Assignment: From the entries below, copy every line that has the word "left".

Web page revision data
____________________
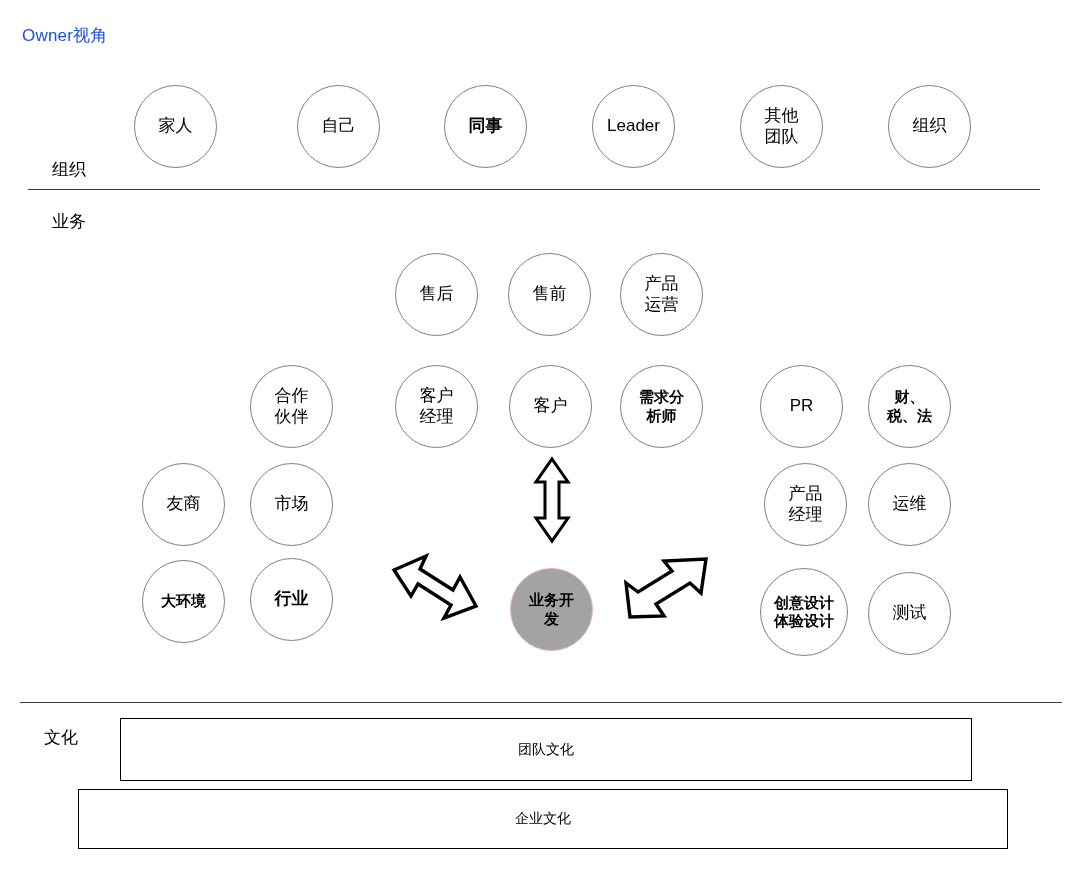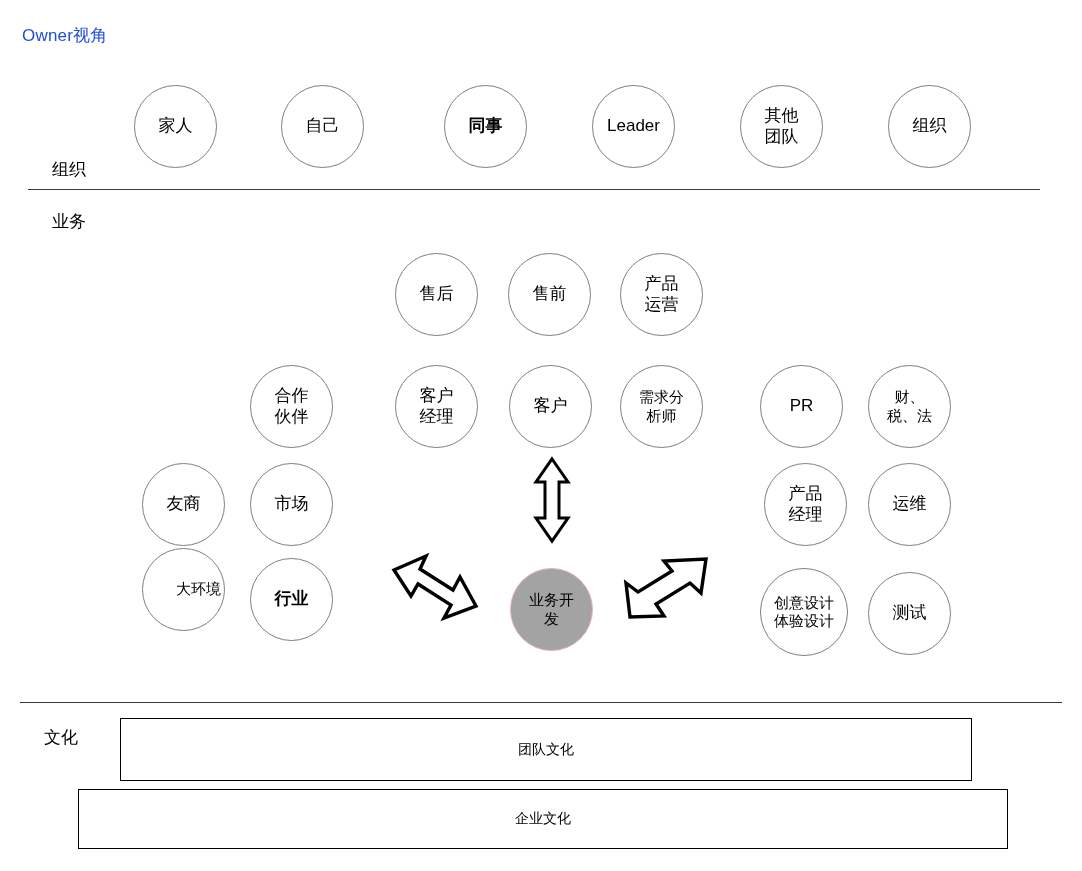--- a/index.html
+++ b/index.html
@@ -90,7 +90,7 @@
 
   <div id="org-row">
       <div class="node" style="left: 134px; top: 85px; width: 83px; height: 83px;"><span>家人</span></div>
-      <div class="node" style="left: 281px; top: 85px; width: 83px; height: 83px;"><span>自己</span></div>
+      <div class="node" style="left: 297px; top: 85px; width: 83px; height: 83px;"><span>自己</span></div>
       <div class="node" style="left: 444px; top: 85px; width: 83px; height: 83px; font-weight: bold;"><span>同事</span></div>
       <div class="node" style="left: 592px; top: 85px; width: 83px; height: 83px;"><span>Leader</span></div>
       <div class="node" style="left: 740px; top: 85px; width: 83px; height: 83px;"><span>其他

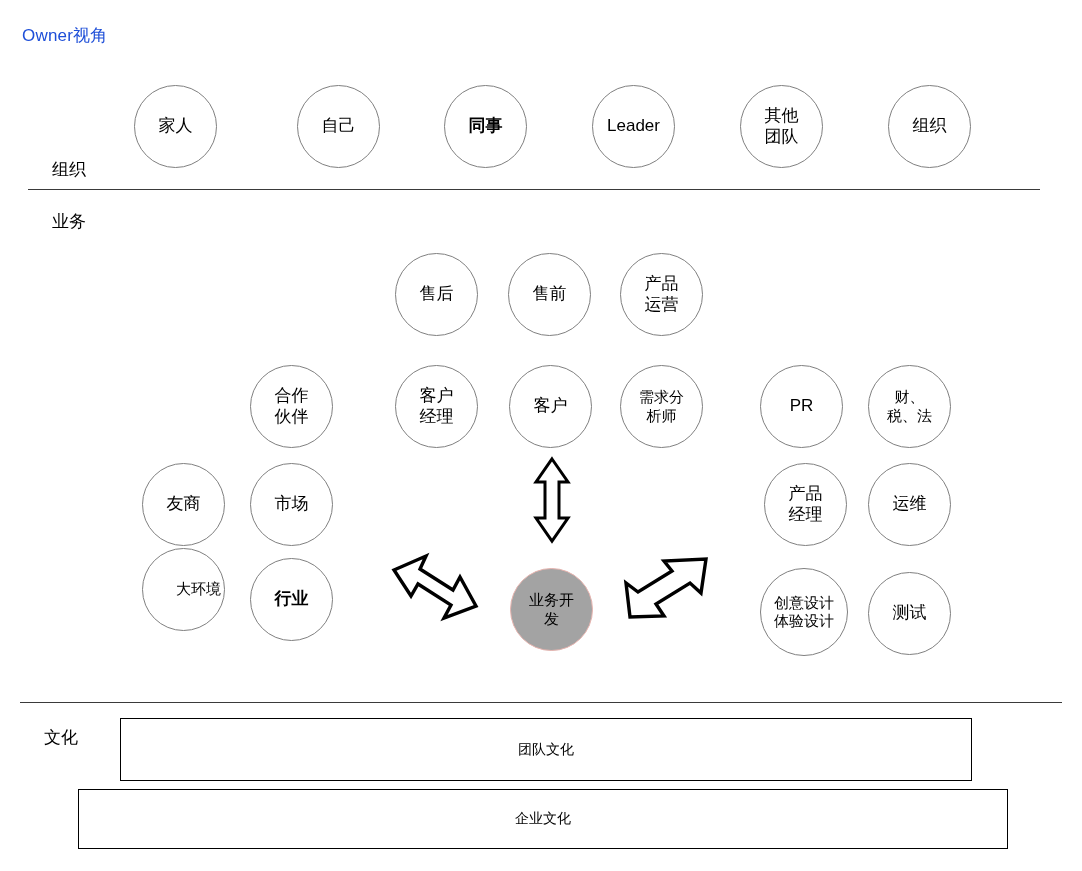--- a/index.html
+++ b/index.html
@@ -58,6 +58,7 @@
   }
   .node.small-text {
     font-size: 15px;
+    font-weight: bold;
   }
   .culture-box {
     position: absolute;

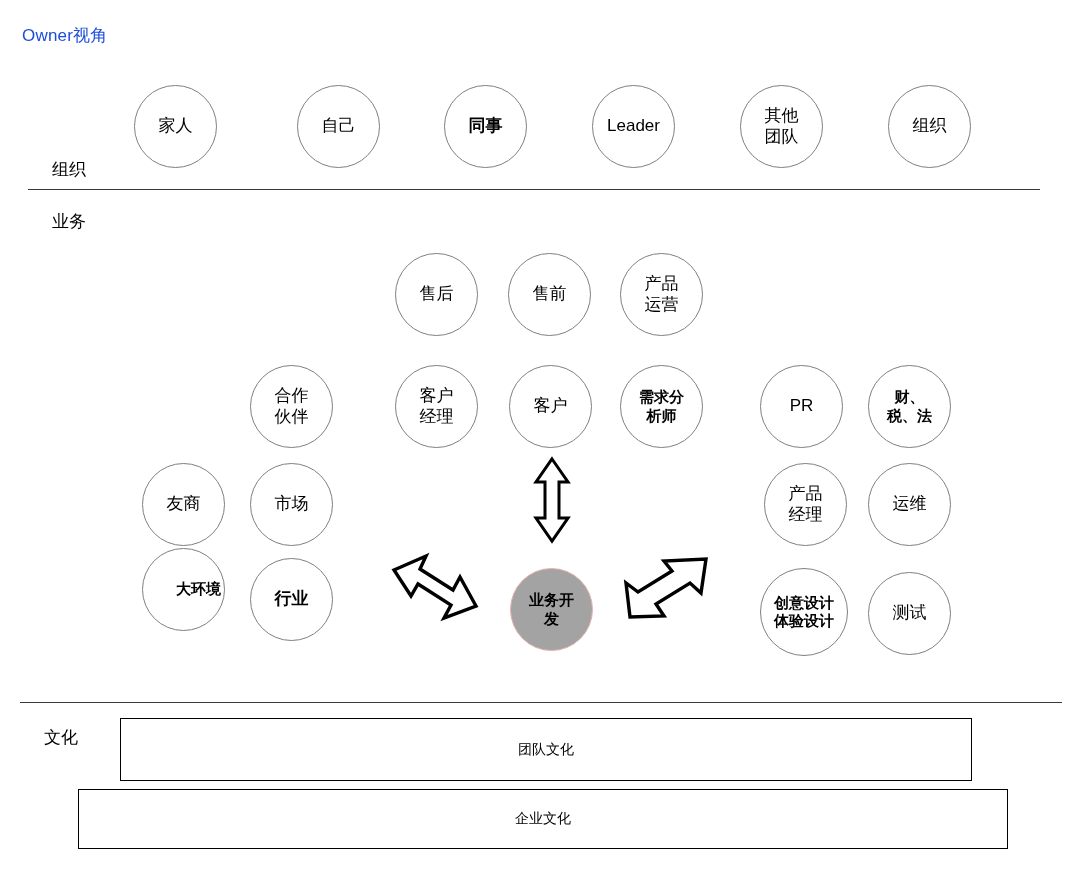--- a/index.html
+++ b/index.html
@@ -119,7 +119,7 @@
       <div class="node" style="left: 764px; top: 463px; width: 83px; height: 83px;"><span>产品
 经理</span></div>
       <div class="node" style="left: 868px; top: 463px; width: 83px; height: 83px;"><span>运维</span></div>
-      <div class="node small-text" style="left: 142px; top: 548px; width: 83px; height: 83px; justify-content: flex-end;"><span>大环境</span></div>
+      <div class="node small-text" style="left: 142px; top: 560px; width: 83px; height: 83px;"><span>大环境</span></div>
       <div class="node" style="left: 250px; top: 558px; width: 83px; height: 83px; font-weight: bold;"><span>行业</span></div>
       <div class="node small-text" style="left: 760px; top: 568px; width: 88px; height: 88px;"><span>创意设计
 体验设计</span></div>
____________________
Answer for this exercise:
       <div class="node" style="left: 134px; top: 85px; width: 83px; height: 83px;"><span>家人</span></div>
-      <div class="node" style="left: 281px; top: 85px; width: 83px; height: 83px;"><span>自己</span></div>
+      <div class="node" style="left: 297px; top: 85px; width: 83px; height: 83px;"><span>自己</span></div>
       <div class="node" style="left: 444px; top: 85px; width: 83px; height: 83px; font-weight: bold;"><span>同事</span></div>
       <div class="node" style="left: 592px; top: 85px; width: 83px; height: 83px;"><span>Leader</span></div>
       <div class="node" style="left: 740px; top: 85px; width: 83px; height: 83px;"><span>其他
       <div class="node" style="left: 764px; top: 463px; width: 83px; height: 83px;"><span>产品
       <div class="node" style="left: 868px; top: 463px; width: 83px; height: 83px;"><span>运维</span></div>
-      <div class="node small-text" style="left: 142px; top: 548px; width: 83px; height: 83px; justify-content: flex-end;"><span>大环境</span></div>
+      <div class="node small-text" style="left: 142px; top: 560px; width: 83px; height: 83px;"><span>大环境</span></div>
       <div class="node" style="left: 250px; top: 558px; width: 83px; height: 83px; font-weight: bold;"><span>行业</span></div>
       <div class="node small-text" style="left: 760px; top: 568px; width: 88px; height: 88px;"><span>创意设计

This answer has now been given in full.